→ **WHAT NEEDS TO BE DONE**:
For every record, give an exact copy that has no pictures in it.

**** TASK DATA ****

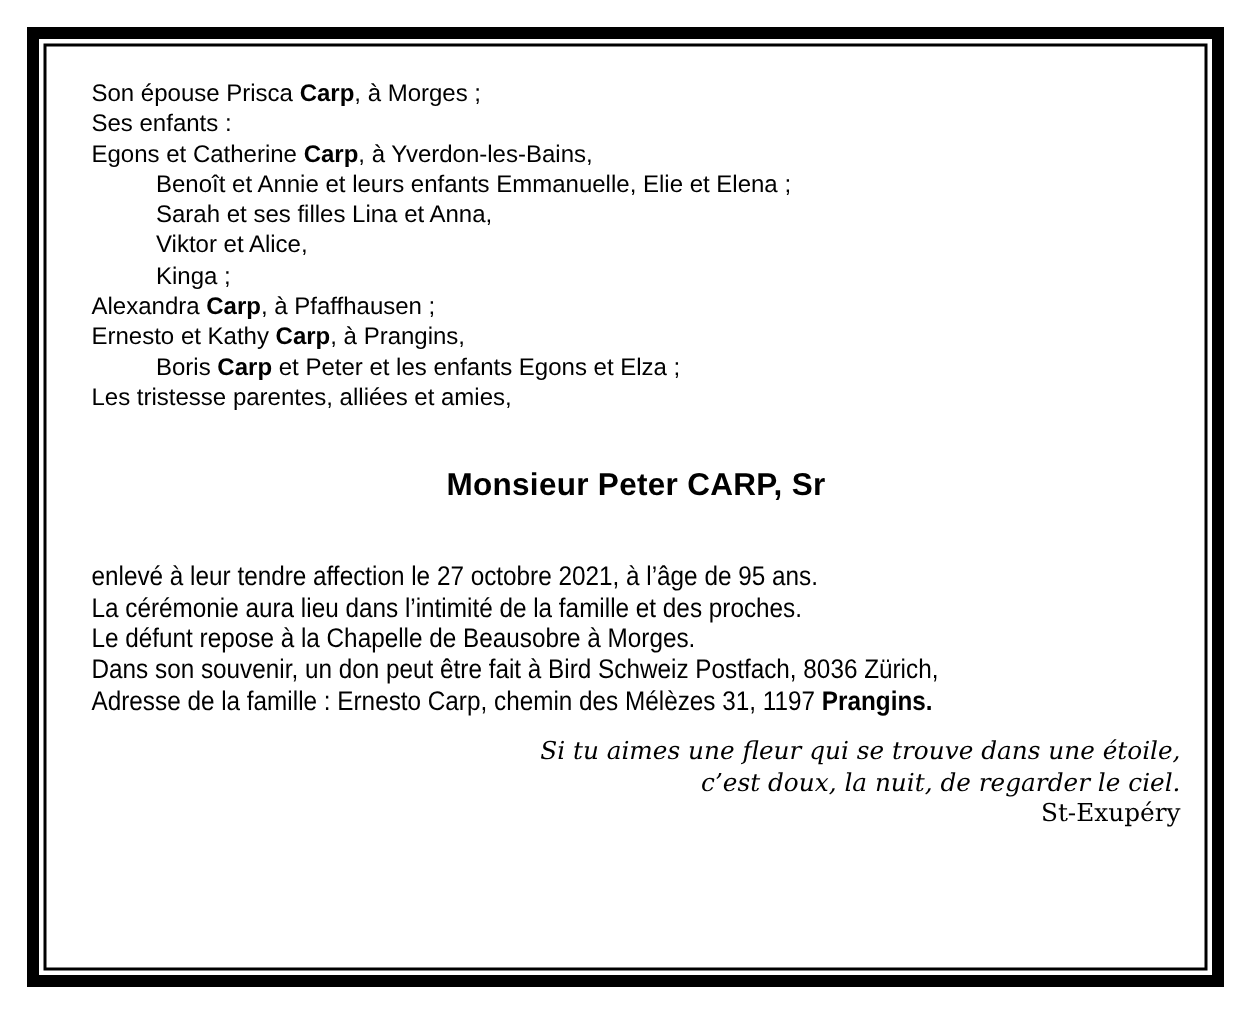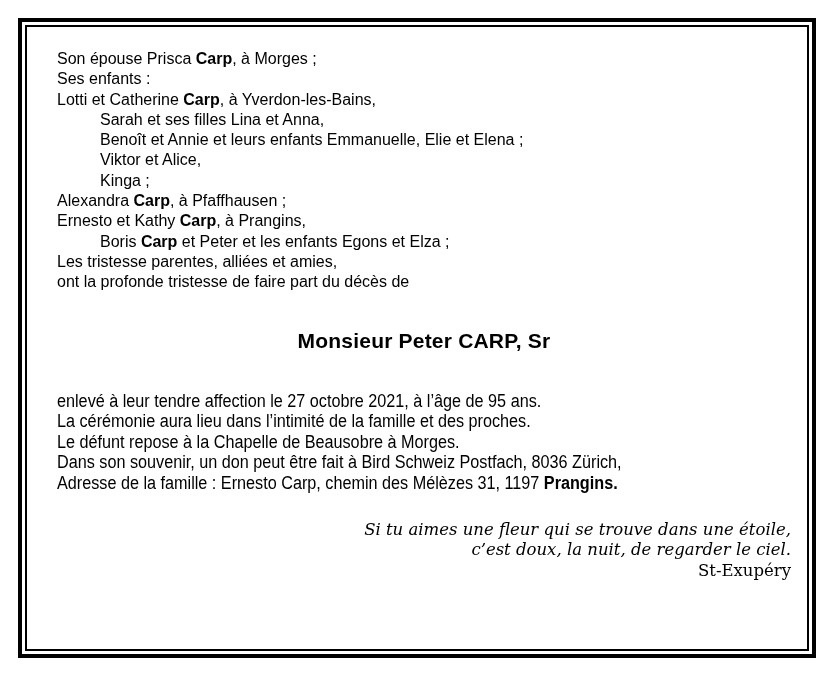--- a/index.html
+++ b/index.html
@@ -22,7 +22,7 @@
     width: 798px;
     height: 640px;
     box-sizing: border-box;
-    border: 4px solid #000000;
+    border: 8px solid #000000;
   }
   .frame-inner {
     position: absolute;

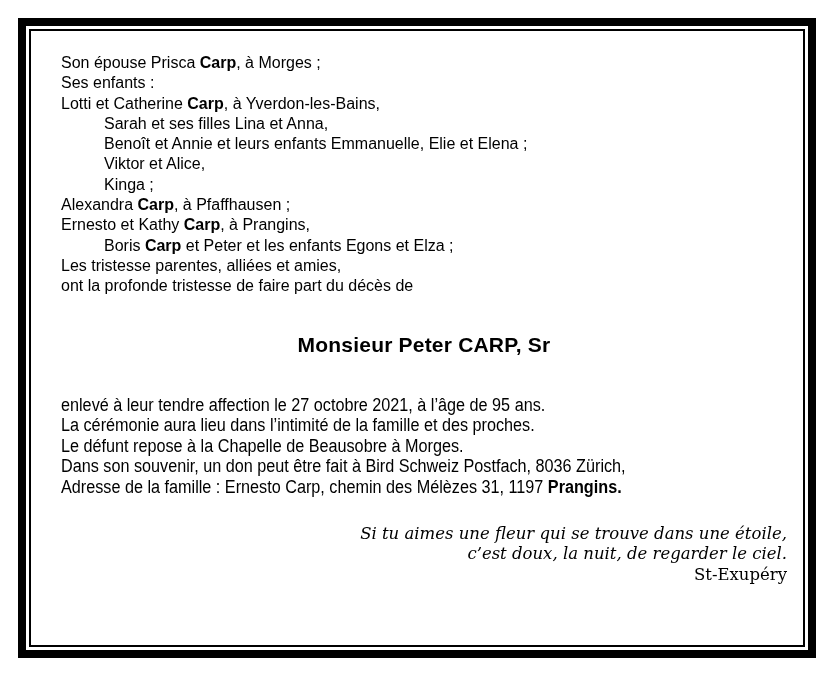--- a/index.html
+++ b/index.html
@@ -96,7 +96,7 @@
         <div class="family">
             <div class="line"><span class="line-inner"><span>Son épouse Prisca </span><span class="b">Carp</span><span>, à Morges ;</span></span></div>
             <div class="line"><span class="line-inner"><span>Ses enfants :</span></span></div>
-            <div class="line"><span class="line-inner"><span>Lotti et Catherine </span><span class="b">Carp</span><span>, à Yverdon-les-Bains,</span></span></div>
+            <div class="line"><span class="line-inner"><span>Egons et Catherine </span><span class="b">Carp</span><span>, à Yverdon-les-Bains,</span></span></div>
             <div class="line indent"><span class="line-inner"><span>Sarah et ses filles Lina et Anna,</span></span></div>
             <div class="line indent"><span class="line-inner"><span>Benoît et Annie et leurs enfants Emmanuelle, Elie et Elena ;</span></span></div>
             <div class="line indent"><span class="line-inner"><span>Viktor et Alice,</span></span></div>

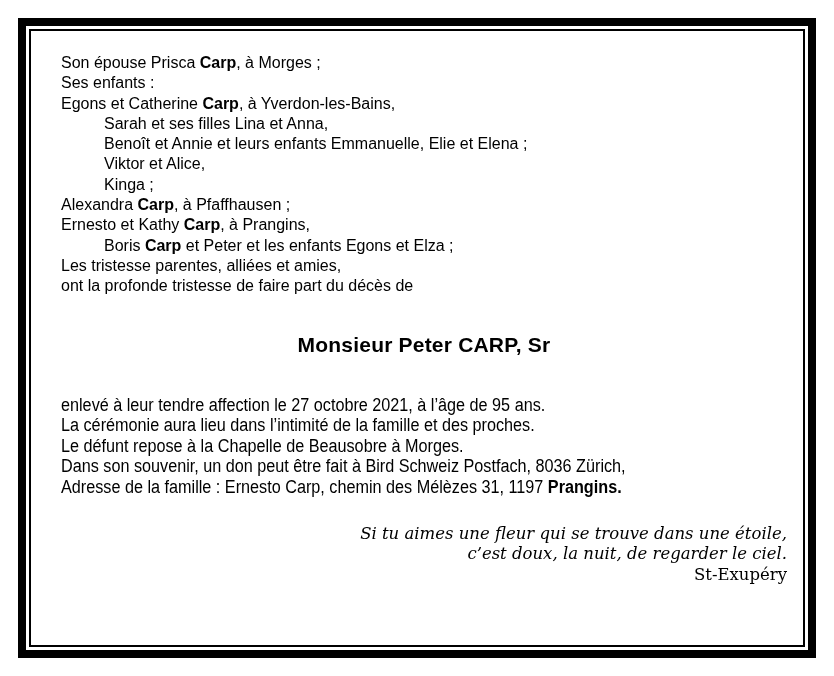--- a/index.html
+++ b/index.html
@@ -97,8 +97,8 @@
             <div class="line"><span class="line-inner"><span>Son épouse Prisca </span><span class="b">Carp</span><span>, à Morges ;</span></span></div>
             <div class="line"><span class="line-inner"><span>Ses enfants :</span></span></div>
             <div class="line"><span class="line-inner"><span>Egons et Catherine </span><span class="b">Carp</span><span>, à Yverdon-les-Bains,</span></span></div>
+            <div class="line indent"><span class="line-inner"><span>Benoît et Annie et leurs enfants Emmanuelle, Elie et Elena ;</span></span></div>
             <div class="line indent"><span class="line-inner"><span>Sarah et ses filles Lina et Anna,</span></span></div>
-            <div class="line indent"><span class="line-inner"><span>Benoît et Annie et leurs enfants Emmanuelle, Elie et Elena ;</span></span></div>
             <div class="line indent"><span class="line-inner"><span>Viktor et Alice,</span></span></div>
             <div class="line indent"><span class="line-inner"><span>Kinga ;</span></span></div>
             <div class="line"><span class="line-inner"><span>Alexandra </span><span class="b">Carp</span><span>, à Pfaffhausen ;</span></span></div>

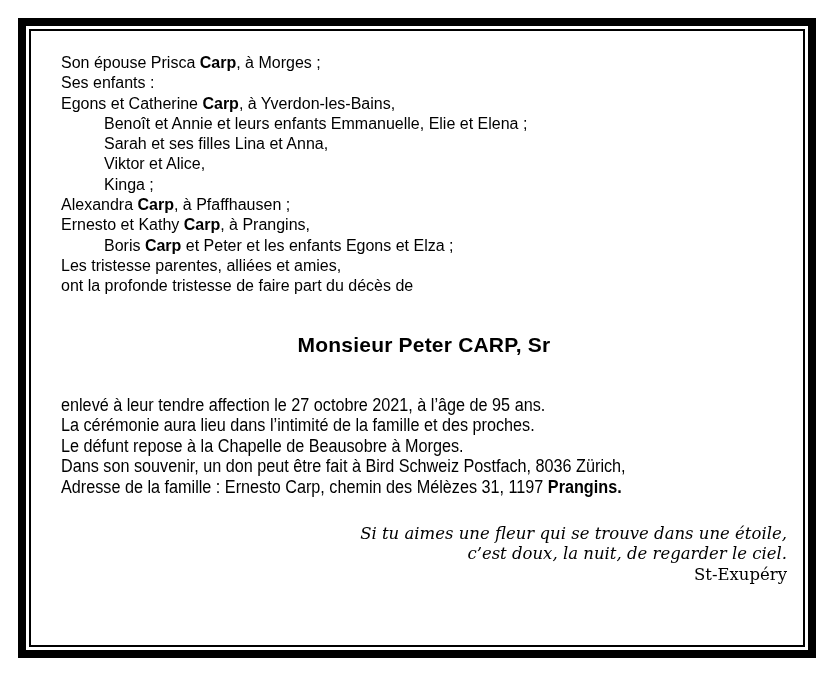--- a/index.html
+++ b/index.html
@@ -105,7 +105,6 @@
             <div class="line"><span class="line-inner"><span>Ernesto et Kathy </span><span class="b">Carp</span><span>, à Prangins,</span></span></div>
             <div class="line indent"><span class="line-inner"><span>Boris </span><span class="b">Carp</span><span> et Peter et les enfants Egons et Elza ;</span></span></div>
             <div class="line"><span class="line-inner"><span>Les tristesse parentes, alliées et amies,</span></span></div>
-            <div class="line"><span class="line-inner"><span>ont la profonde tristesse de faire part du décès de</span></span></div>
           </div>
 
         <h1 class="title">Monsieur Peter CARP, Sr</h1>

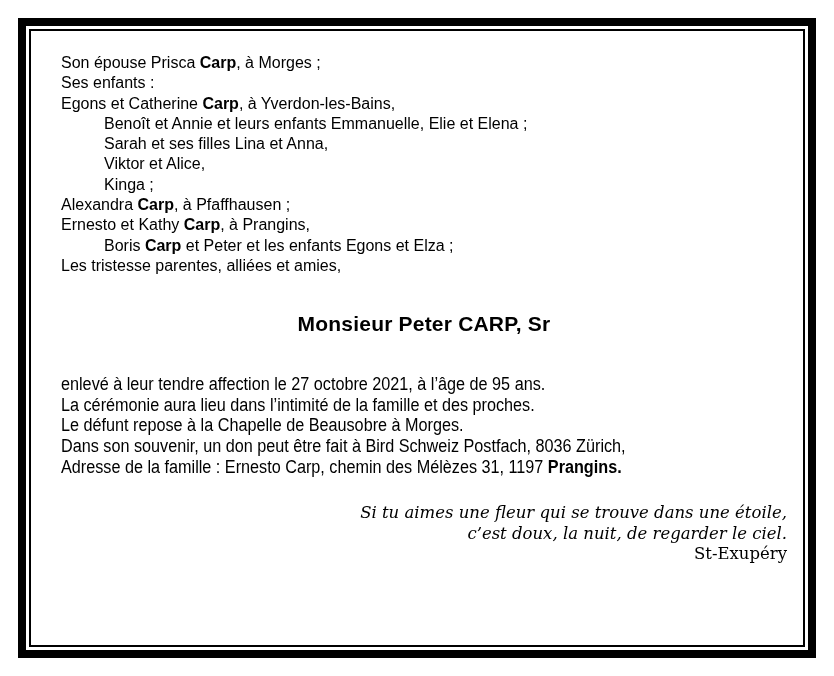--- a/index.html
+++ b/index.html
@@ -74,7 +74,7 @@
     white-space: pre;
   }
   .quote {
-    margin-top: 26px;
+    margin-top: 14px;
     text-align: right;
     font-family: "DejaVu Serif", serif;
     font-style: italic;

****

→ **EXERCISE SOLUTION**:
--- a/index.html
+++ b/index.html
@@ -22,7 +22,7 @@
     width: 798px;
     height: 640px;
     box-sizing: border-box;
-    border: 4px solid #000000;
+    border: 8px solid #000000;
   }
   .frame-inner {
     position: absolute;

--- a/index.html
+++ b/index.html
@@ -96,7 +96,7 @@
         <div class="family">
             <div class="line"><span class="line-inner"><span>Son épouse Prisca </span><span class="b">Carp</span><span>, à Morges ;</span></span></div>
             <div class="line"><span class="line-inner"><span>Ses enfants :</span></span></div>
-            <div class="line"><span class="line-inner"><span>Lotti et Catherine </span><span class="b">Carp</span><span>, à Yverdon-les-Bains,</span></span></div>
+            <div class="line"><span class="line-inner"><span>Egons et Catherine </span><span class="b">Carp</span><span>, à Yverdon-les-Bains,</span></span></div>
             <div class="line indent"><span class="line-inner"><span>Sarah et ses filles Lina et Anna,</span></span></div>
             <div class="line indent"><span class="line-inner"><span>Benoît et Annie et leurs enfants Emmanuelle, Elie et Elena ;</span></span></div>
             <div class="line indent"><span class="line-inner"><span>Viktor et Alice,</span></span></div>

--- a/index.html
+++ b/index.html
@@ -97,8 +97,8 @@
             <div class="line"><span class="line-inner"><span>Son épouse Prisca </span><span class="b">Carp</span><span>, à Morges ;</span></span></div>
             <div class="line"><span class="line-inner"><span>Ses enfants :</span></span></div>
             <div class="line"><span class="line-inner"><span>Egons et Catherine </span><span class="b">Carp</span><span>, à Yverdon-les-Bains,</span></span></div>
+            <div class="line indent"><span class="line-inner"><span>Benoît et Annie et leurs enfants Emmanuelle, Elie et Elena ;</span></span></div>
             <div class="line indent"><span class="line-inner"><span>Sarah et ses filles Lina et Anna,</span></span></div>
-            <div class="line indent"><span class="line-inner"><span>Benoît et Annie et leurs enfants Emmanuelle, Elie et Elena ;</span></span></div>
             <div class="line indent"><span class="line-inner"><span>Viktor et Alice,</span></span></div>
             <div class="line indent"><span class="line-inner"><span>Kinga ;</span></span></div>
             <div class="line"><span class="line-inner"><span>Alexandra </span><span class="b">Carp</span><span>, à Pfaffhausen ;</span></span></div>

--- a/index.html
+++ b/index.html
@@ -105,7 +105,6 @@
             <div class="line"><span class="line-inner"><span>Ernesto et Kathy </span><span class="b">Carp</span><span>, à Prangins,</span></span></div>
             <div class="line indent"><span class="line-inner"><span>Boris </span><span class="b">Carp</span><span> et Peter et les enfants Egons et Elza ;</span></span></div>
             <div class="line"><span class="line-inner"><span>Les tristesse parentes, alliées et amies,</span></span></div>
-            <div class="line"><span class="line-inner"><span>ont la profonde tristesse de faire part du décès de</span></span></div>
           </div>
 
         <h1 class="title">Monsieur Peter CARP, Sr</h1>

--- a/index.html
+++ b/index.html
@@ -74,7 +74,7 @@
     white-space: pre;
   }
   .quote {
-    margin-top: 26px;
+    margin-top: 14px;
     text-align: right;
     font-family: "DejaVu Serif", serif;
     font-style: italic;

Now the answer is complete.